Goal of the exercise. Below are records; please write out exactly the lines from the first line through the line containing "[480,234,527,246] corregir ->", with no pictures.

** Source records follows **

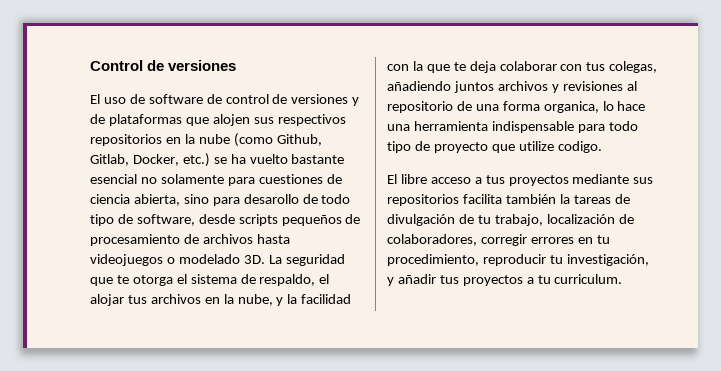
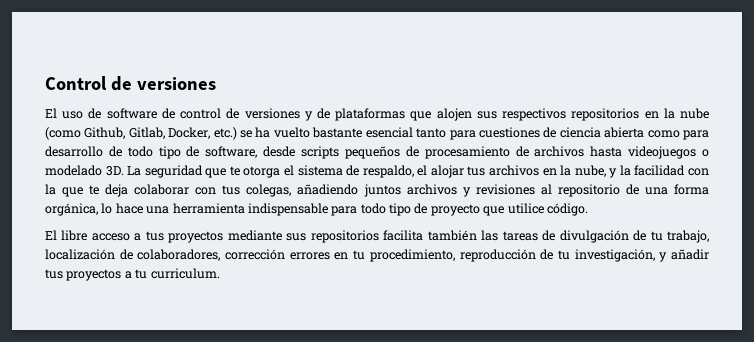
[140,174,224,184] no solamente -> [416,128,447,138] tanto
[133,194,299,206] abierta, sino para desarollo -> [604,127,709,140] [45,146,103,157] abierta como para desarrollo
[543,101,599,113] organica, -> [45,203,98,216] orgánica,
[518,141,602,153] utilize codigo. -> [507,203,588,216] utilice código.
[559,194,570,204] la -> [481,230,499,241] las
[480,234,527,246] corregir -> [225,249,286,260] corrección
[482,254,546,266] reproducir -> [459,249,554,262] reproducción de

** End of Source records **

Finished exercise.
[140,174,224,184] no solamente -> [416,128,447,138] tanto
[133,194,299,206] abierta, sino para desarollo -> [604,127,709,140] [45,146,103,157] abierta como para desarrollo
[543,101,599,113] organica, -> [45,203,98,216] orgánica,
[518,141,602,153] utilize codigo. -> [507,203,588,216] utilice código.
[559,194,570,204] la -> [481,230,499,241] las
[480,234,527,246] corregir -> [225,249,286,260] corrección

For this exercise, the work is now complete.